Exercise instructions: Retype, exactly and with both ends included, the lines below from the one containing "text-align: center;" through the end; omit the pictures.

Record set:

|---|

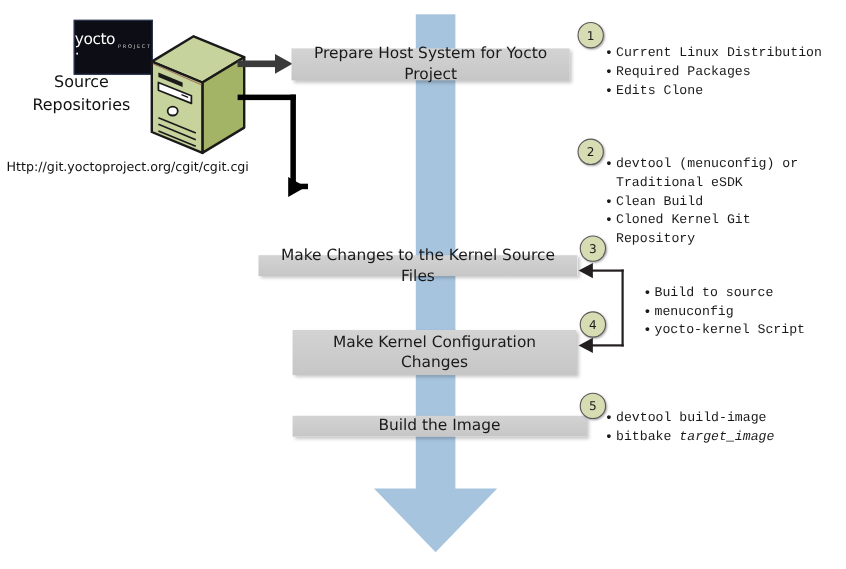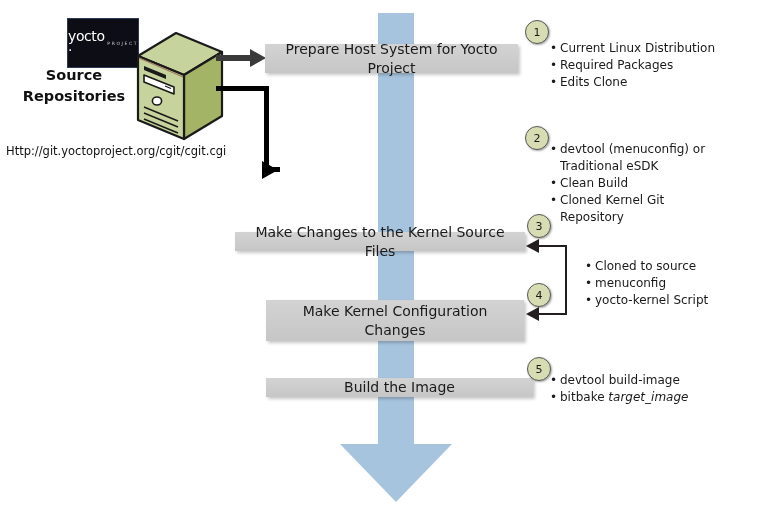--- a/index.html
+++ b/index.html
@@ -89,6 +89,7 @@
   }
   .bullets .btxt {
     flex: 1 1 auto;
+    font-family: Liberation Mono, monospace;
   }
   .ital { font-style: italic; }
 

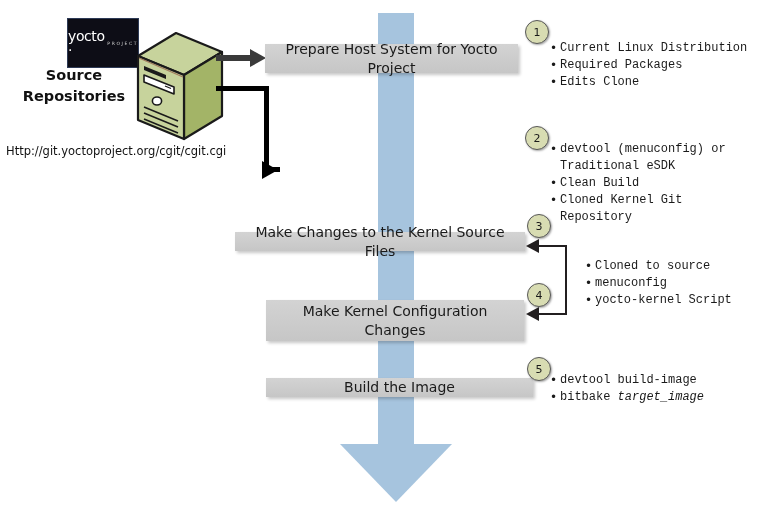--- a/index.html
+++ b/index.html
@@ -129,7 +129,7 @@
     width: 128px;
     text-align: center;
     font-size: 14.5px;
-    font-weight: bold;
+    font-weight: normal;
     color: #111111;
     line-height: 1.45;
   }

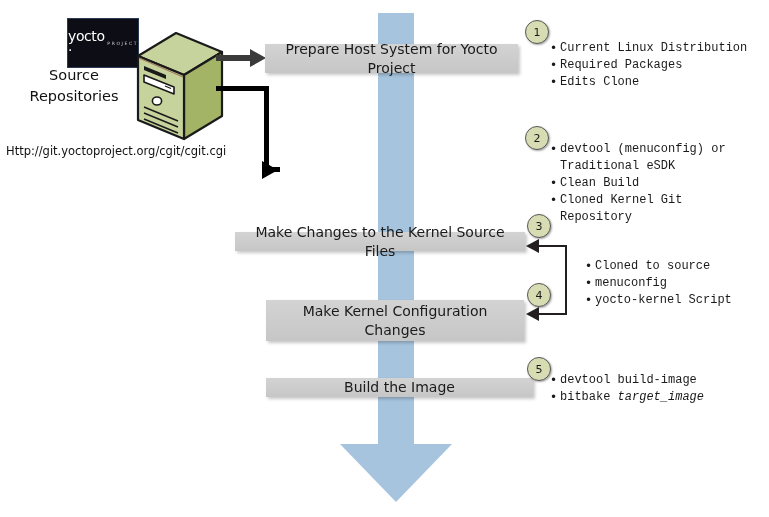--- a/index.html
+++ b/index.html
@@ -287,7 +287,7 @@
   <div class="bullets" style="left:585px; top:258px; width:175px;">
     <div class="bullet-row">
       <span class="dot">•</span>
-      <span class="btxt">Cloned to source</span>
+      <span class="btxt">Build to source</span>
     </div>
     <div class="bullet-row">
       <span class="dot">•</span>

|---|

Your solution:
     text-align: center;
     font-size: 14.5px;
-    font-weight: bold;
+    font-weight: normal;
     color: #111111;
     line-height: 1.45;
   }

--- a/index.html
+++ b/index.html
@@ -287,7 +287,7 @@
   <div class="bullets" style="left:585px; top:258px; width:175px;">
     <div class="bullet-row">
       <span class="dot">•</span>
-      <span class="btxt">Cloned to source</span>
+      <span class="btxt">Build to source</span>
     </div>
     <div class="bullet-row">
       <span class="dot">•</span>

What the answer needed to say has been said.